Francis Otto Matthiessen, also known as FO Matthiessen, was born to a wealthy California family. He attended Yale and was selected for a Rhodes Scholarship in 1925. On his way back to Oxford to complete his second year, he met Russell Cheney, a painter and fellow Yale Skull and Bones Society member, twenty years Matthiessen’s senior. The two immediately fell in love, though remained closeted for most of their lives, particularly in professional circles. Nevertheless, they purchased a cottage in Kittery, Maine, where Cheney painted and they spent time together.

In the late 1920s, Matthiessen was given a teaching position at Harvard and shortly after began his most important work, American Renaissance: Art and Expression in the Age of Emerson and Whitman. This scholarship examined the work of Ralph Waldo Emerson, Nathaniel Hawthorne, Herman Melville, Henry David Thoreau, and Walt Whitman and the period between 1850 and 1850 in which all but Emerson wrote their most important works (The Scarlet Letter, Moby-Dick, Walden, and Leaves of Grass, respectively). Through the book has since been criticized for its exclusion of female and black authors writing during the same period, it was instrumental in creating the study of American literature. Matthiessen went on to write valuable books on TS Eliot, Herman Melville, and Henry James and the James family.
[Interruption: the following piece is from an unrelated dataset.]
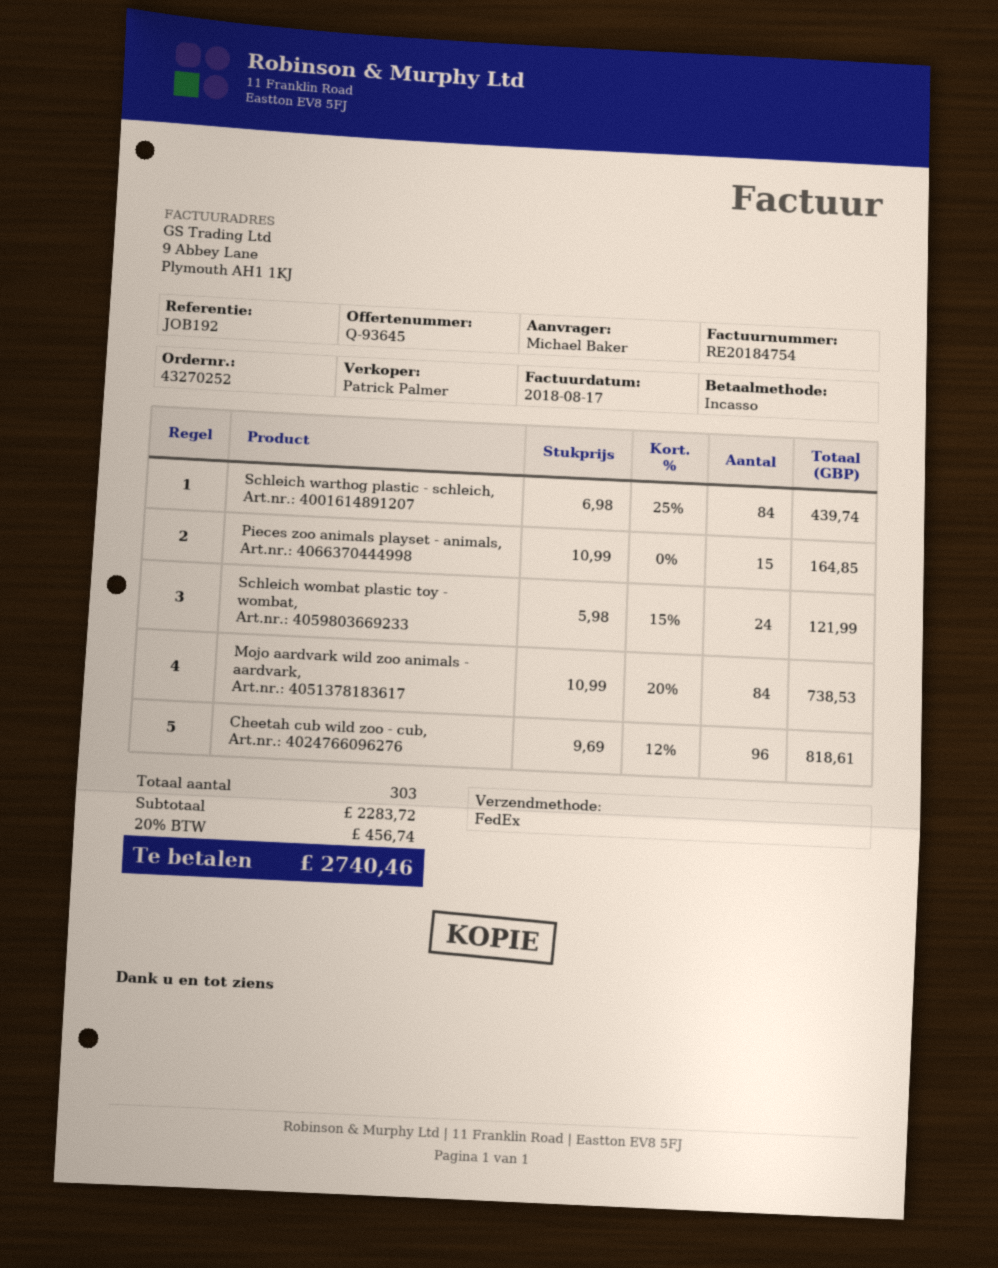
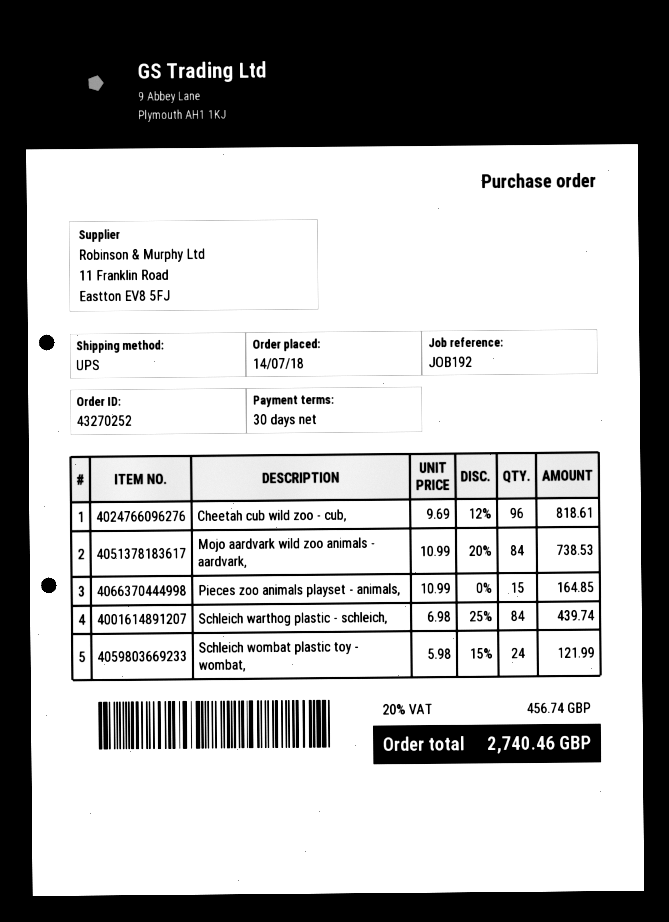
shipping method: FedEx -> UPS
While writing American Renaissance, however, Matthiessen had an emotional breakdown and was institutionalized for nearly three weeks. He continued to struggle with depression for the rest of his life, which was compounded when Cheney died in 1945. Not long after, Matthiessen was accused of communism in the very beginnings of the Red Scare.

On April 1st, 1950, Matthiessen rented a room on the 12th floor of the Hotel Manger in Boston and jumped from the window. A note in the room said, “I am depressed over world conditions,” and requested his burial beside his mother. Also present were his keys to 87 Pinckney Street and a Skull and Bones Society pin.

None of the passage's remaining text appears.